BEYŞEHİR - AB Eğitim ve Gençlik Programları Merkezi Başkanlığı,KOP Bölge Kalkınma İdaresi işbirliği ile bir otelin toplantı salonunda düzenlenen çalıştaya, İç Anadolu, Akdeniz ve Karadeniz bölgelerinden Beyşehir’e gelen aralarında değişik mesleklere sahip gençlerin de olduğu üniversite öğrencisi ve üniversite mezunu genç çiftçiler katıldı.
KOP Bölge Kalkınma İdaresi Başkan Danışmanı ve Proje Koordinatörü Ahmet Katıksız, yaptığı açıklamada, AB Eğitim ve Gençlik Programları Başkanlığı, KOP Bölge Kalkınma İdaresi işbirliği ile gerçekleştirdikleri “Genç Çiftçi” Projesi’nin TBMM’de Tarım, Orman ve Su İşleri Komisyon Başkanlığı da yapan 26.Dönem Konya Milletvekili Mehmet Babaoğlu’nun öncülüğünde hazırladıkları bir çalışma olduğunu hatırlattı.

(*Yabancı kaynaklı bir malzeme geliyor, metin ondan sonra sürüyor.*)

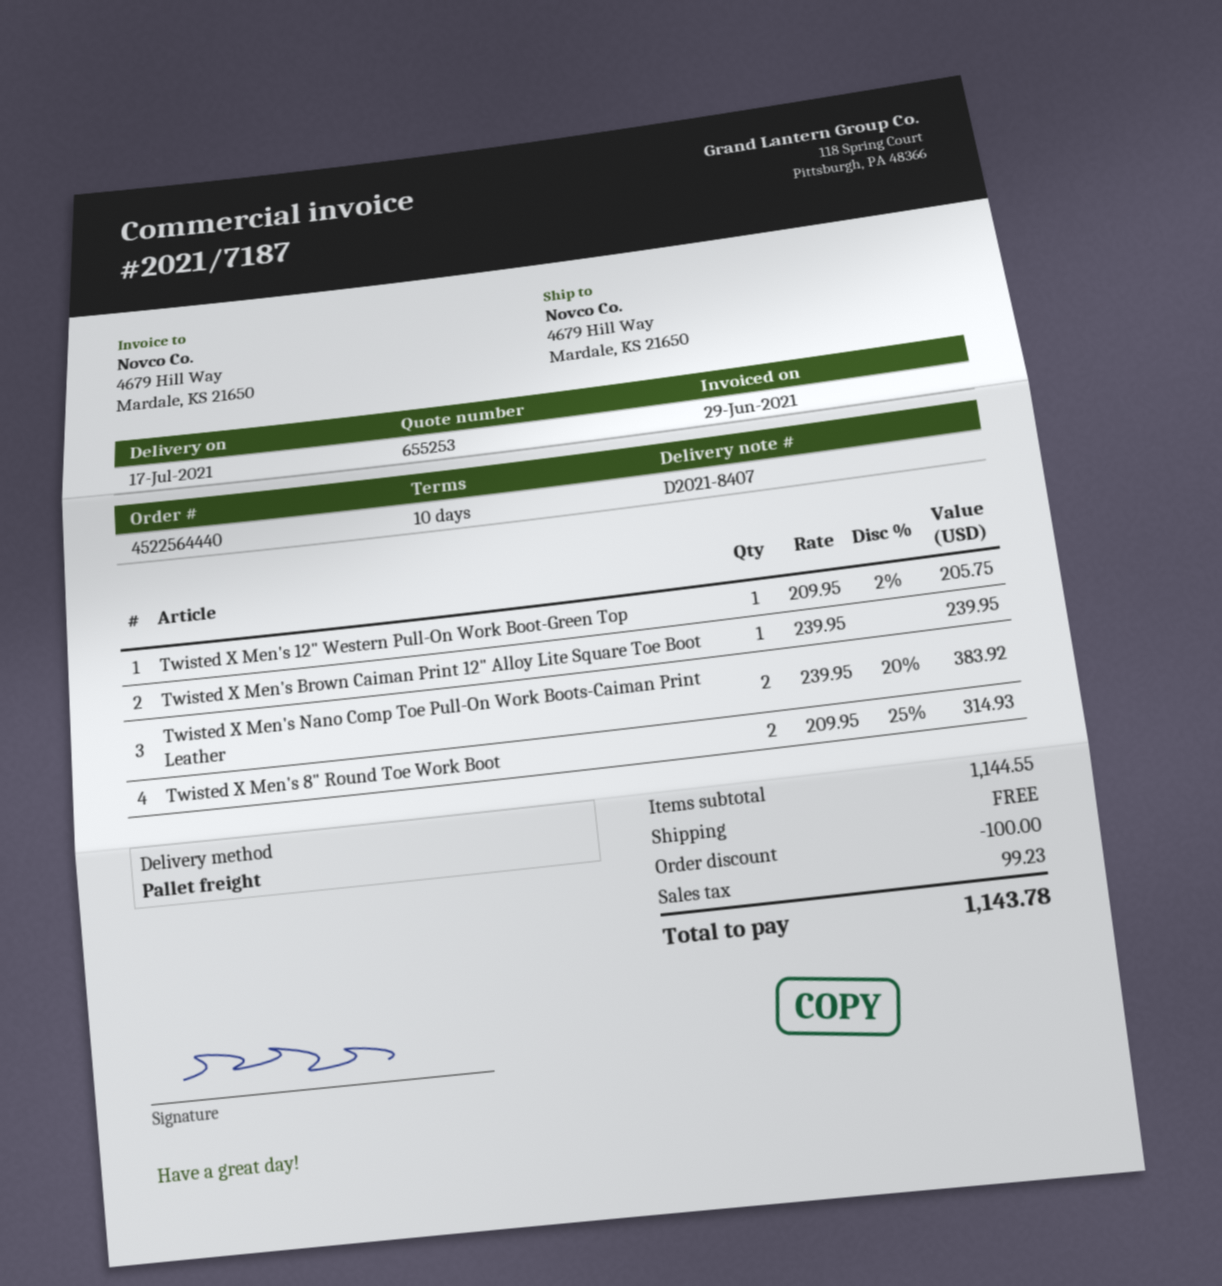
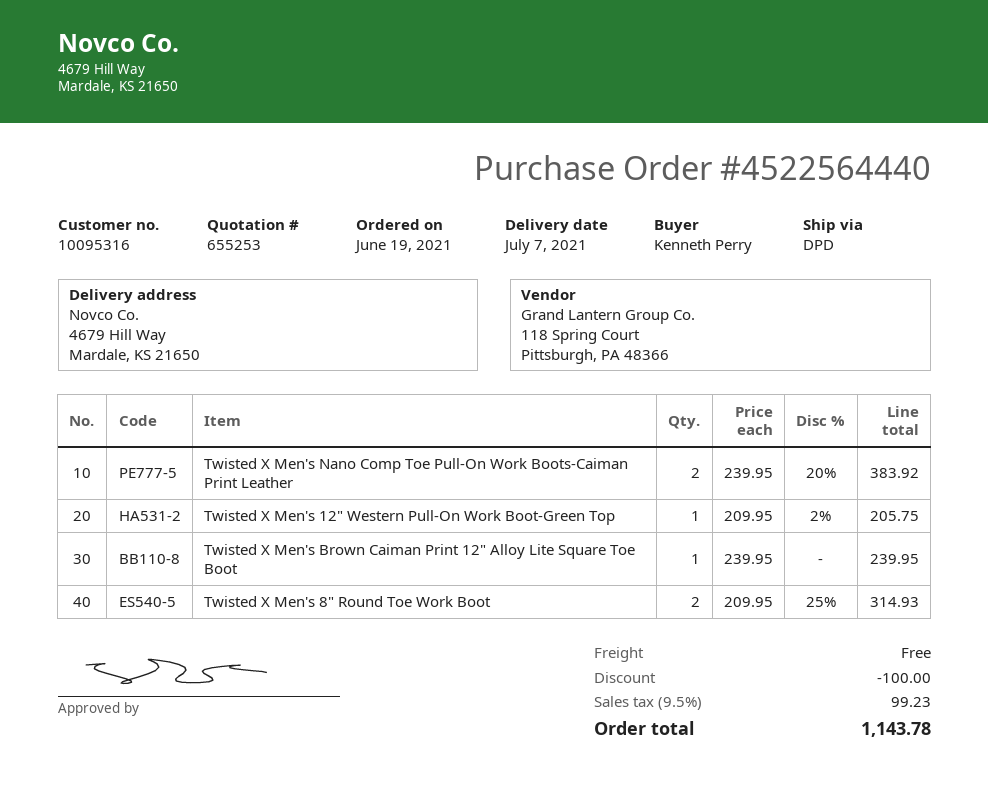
delivery date: 2021-07-17 -> 2021-07-07
shipping method: pallet freight -> DPD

Projenin kabul görmesinin ardından uygulama sürecini başlattıklarını vurgulayan Katıksız, Türkiye’de kalkınmanın temel dinamiğinin üretimden geçtiğine inandıklarını vurgulayarak, bu çalışma ile yapmak istediklerinin gençleri özellikle tarımsal noktada üretime dahil edebilmek olduğunu belirtti. Türkiye’nin gençlik açısından çok zengin bir profile sahip olduğunu ve üretime kazandırılmasının da ülkenin uzun vadede kalkınma sürecini sağlamlaştıracağını ve bunun da üretime çok büyük ve katma değerli bir şekilde katkı sunmasını sağlayacağını vurgulayan Katıksız, “Bugün Beyşehir’deyiz. Beyşehir Belediyemizle birlikte bir organizasyon gerçekleştiriyoruz. İç Anadolu, Akdeniz ve Karadeniz bölgelerinden gelen birbirini hiç tanımayan gençlere, şu soruyu soruyoruz; ‘Size imkan tanınırsa yeniden kırsala dönmek ister misiniz?’, ‘tarımsal üretime dönmek ister misiniz, kırsala ve tarımsal üretime dahil olmak için ne tür ihtiyaç ve beklentileriniz var?’ Bu soruların cevabını ararken, Türkiye’de tabii ki destekler yok değil. Gençliğe yönelik birçok destek var. Tarım ve Orman Bakanlığı genç çiftçi desteği veriyor, KOSGEP tarafından girişimciliğe yönelik destekler veriliyor. Ama bu desteklerin maalesef ki, toplumsal üretime, ülke kalkınmasına katkısı noktasında çok ciddi sorunlar ve yetersizlikler var” şeklinde sözlere yer verdi.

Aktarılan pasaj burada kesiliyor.